One day in the Spring of 2000, we got a call from Lucent Technologies who had heard of our work in building teams. They had brought a new leader to run their global procurement division – a big job. Jose Mejia was holding his first meeting for all his new direct reports from around the world. Lain took the call and listened to the challenges and objectives that Jose faced. Lain came to me with an idea of giving them a different experience and riffed for awhile on building something. He said “how about building dog houses”. I smirked, not knowing where he might go or how to leverage it as a training experience, a simulation, or a metaphor. Well, Lain sold the idea to the client before he really sold it to me. Nice one, Lain. ;-).  He went about his logistical, metaphoric and optimistic ways and I half-heartedly went along with it. The question that was still unanswered was: “what are we going to do with all these dog houses when they are finished?”

The event took place in Orlando, Florida for 250 participants. We decided to break them into teams of ten, give them a bunch of lumber, plywood, hammers, nails, saws, paint, brushes and two hours to see what they would come up with. Prior to the two hours of building, we spent two hours setting the context and giving them experiences and discussions to get them prepared to WORK. That is, to sharpen their creativity, leverage the strengths and diversity of the team; manage time, resources and energy, and be more deliberate about processes, relationships and results.

Well, we must have nailed these elements because what everyone in the room saw was utterly amazing. On time, 25 of the most creative, fantastic dog-houses were built. Some on stilts, some with drawbridges, Tahitian dog-huts, modern architecture, Victorian. At the conclusion, we all paraded down the ‘streets’ of this dog-house neighborhood in complete awe of what was accomplished. Lain made prizes for ‘best teamwork’, ‘best creativity’, and I think one was even for ‘best engineering’ (since most of the group were engineers). As with ALL Odyssey programs, the experience itself was not our aim. The discussion or debrief was.  It is there we have the chance to attach words – powerful words and behaviors to galvanize the experience. The words and experience are thus connected with who they are, what they do and where they are going – individually and organizationally.

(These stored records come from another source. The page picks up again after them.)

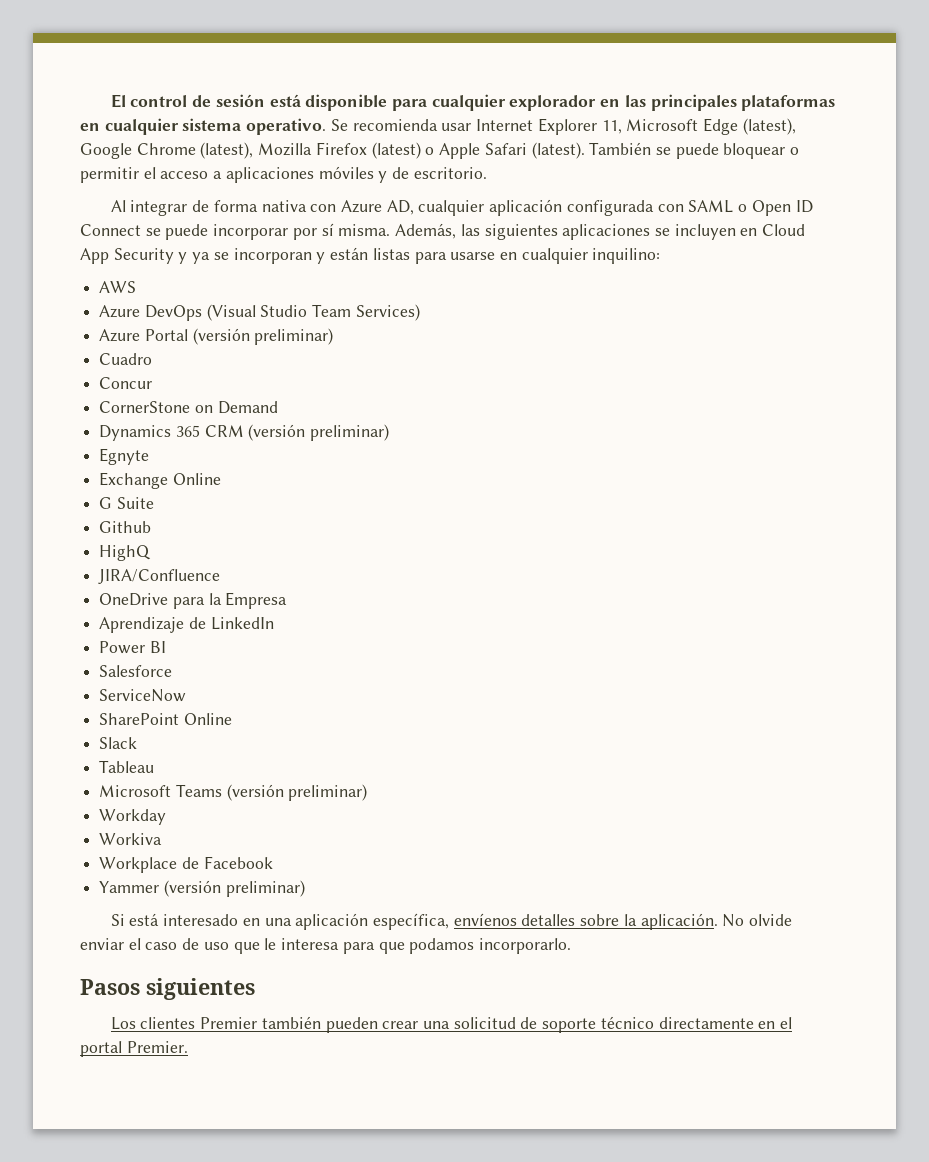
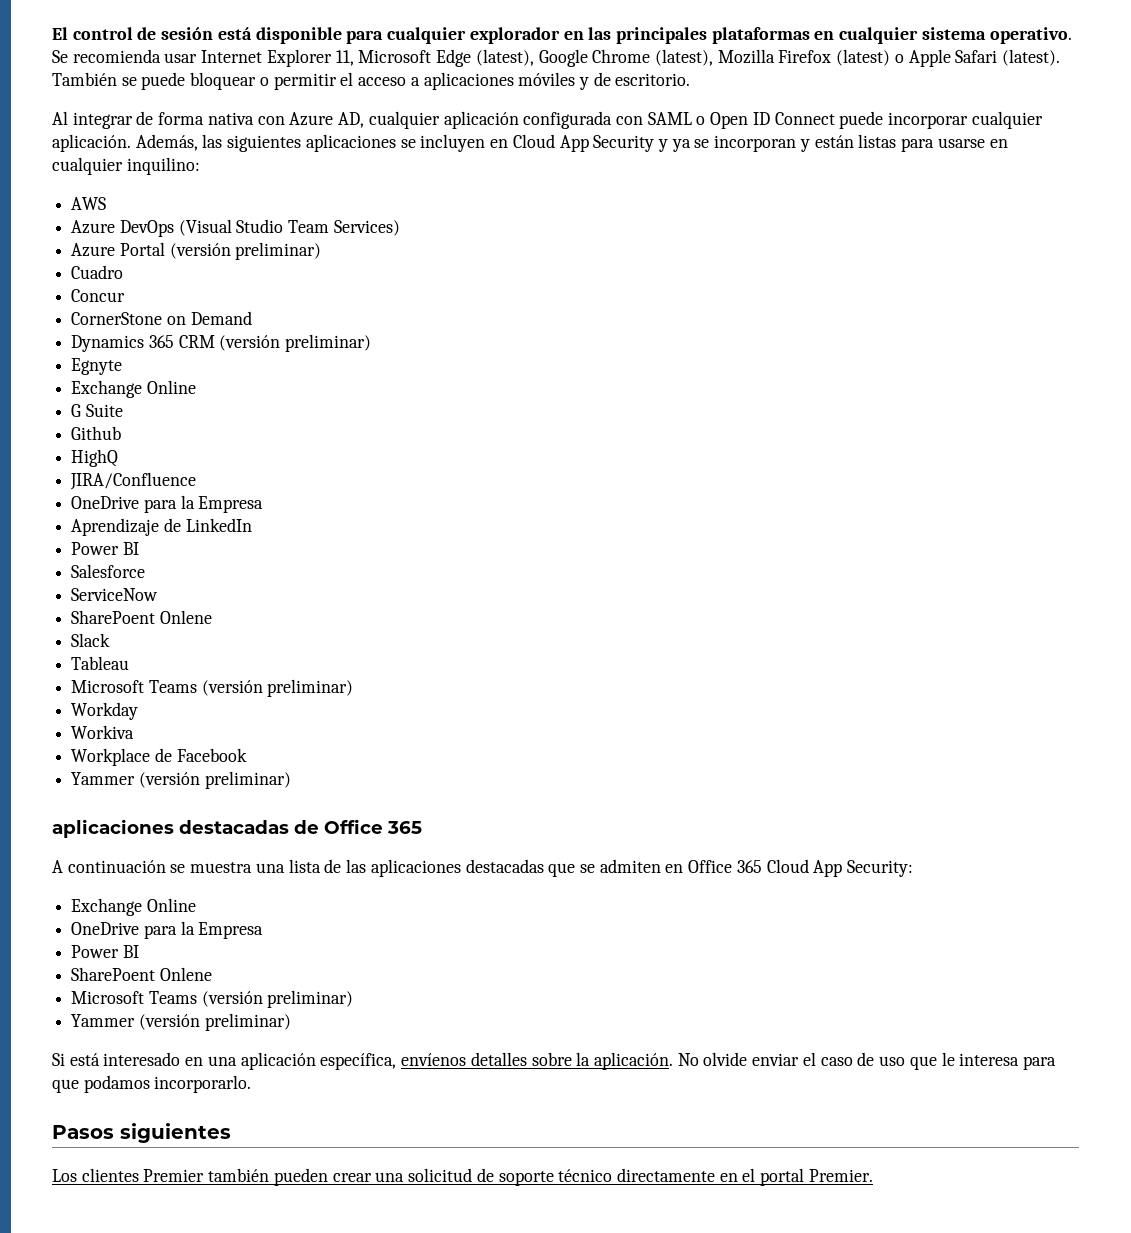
- Al integrar de forma nativa con Azure AD, cualquier aplicación configurada con SAML o Open ID Connect se puede incorporar por sí misma.
+ Al integrar de forma nativa con Azure AD, cualquier aplicación configurada con SAML o Open ID Connect puede incorporar cualquier aplicación.
  ServiceNow
- SharePoint Online
+ SharePoent Onlene
+ aplicaciones destacadas de Office 365
+ A continuación se muestra una lista de las aplicaciones destacadas que se admiten en Office 365 Cloud App Security:
+ Exchange Online
+ OneDrive para la Empresa
+ Power BI
+ SharePoent Onlene
+ Microsoft Teams (versión preliminar)
+ Yammer (versión preliminar)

Jose announced that the houses were going to an auction sponsored by Lucent Technologies and that the proceeds were going to be given to the local (Orlando) Habitat for Humanity. A win for people, a win for dogs, and a huge WIN for Jose and his new team. At dinner, Jose and I talked about the event. He knew, that as he went around the world, meeting his other teams and leaders, that THIS was exactly the medium which would point towards what he wanted his people to value. His next big meeting was to be in Atlantic City in October, 2000.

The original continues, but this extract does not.